I didn't get a chance to see the movie then, but this past week I was able to make the time to finally check it out.
This is my first Lynne Ramsay film (We Need to Talk About Kevin and Ratcatcher have been on my list for years but I still haven't made the time to watch them) and she is clearly brilliant when it comes to the language of film. She creates a wonderfully dreadful tone through the visual elements of the editing and cinematography, as well as the sound editing. The acting is also fantastic, with Joaquin Phoenix turning in a brilliant-as-always performance, as does Judith Roberts (the girl across the hall in Eraserhead) as Phoenix's mother, and Ekaterina Samsonov is very memorable as the teenage girl that Phoenix is tasked with saving.
Spoilers.
The downside is this: It's about a veteran with PTSD who is now a loner and saves a girl from a sex trafficking ring by killing everyone inside the house that these horrible acts are taking place in. Sound familiar? It's Taxi Driver word for word. The only difference is that this guy isn't a taxi driver, his job is saving girls from sex trafficking rings, which is kinda like remaking Jaws and making Roy Scheider's character a professional shark hunter - it misses the point.

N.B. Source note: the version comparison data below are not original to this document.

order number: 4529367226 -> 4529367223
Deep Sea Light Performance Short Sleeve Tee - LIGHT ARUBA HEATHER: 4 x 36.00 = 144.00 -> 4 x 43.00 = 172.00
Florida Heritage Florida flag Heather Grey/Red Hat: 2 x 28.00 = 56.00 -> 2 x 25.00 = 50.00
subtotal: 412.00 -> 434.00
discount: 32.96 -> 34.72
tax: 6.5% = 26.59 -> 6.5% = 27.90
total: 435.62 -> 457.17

Taxi Driver is about a horrible guy who does something good by doing something horrible. It's grimy and complex, which is why it's great. You Were Never Really Here is about a guy who kills people professionally but has a hard time doing it because he's traumatized from killing people professionally - it feels sort of unnecessary. Why doesn't he just stop killing people? And if the answer is "He can't because he's addicted to killing people", then that needs to be made clear, maybe by seeing him do it unprofessionally. We sort of get it when he vengeance-kills some guys who kill his mother, but that still feels justified. It needs to be made clear that this guy can't help but kill people, whether it's through a flashback or a conversation or literally anything. All we get are vague glimpses into his past, mainly involving childhood abuse, but never anything implying that he can't help but kill people.
I'm searching for more things to say but can't really think of anything. It looks great and the acting is great, but the plot is far too familiar and never really exceeds being a simple revenge movie. The closest it comes is a scene where Phoenix is killing one of the men who killed his mother, and for a moment they stop fighting and sing along to a song on the radio. It's a deeply bizarre but also profoundly powerful moment in an otherwise somewhat forgettable movie.
If you've been wanting to see this movie you should, you might get more out of it than I did, but I can't exactly recommend it on the simple basis of it not having much of an effect on me. I may come back to it, as this may be a film I'm completely wrong about and just need to see again in the right context, but as of right now I'm not a fan.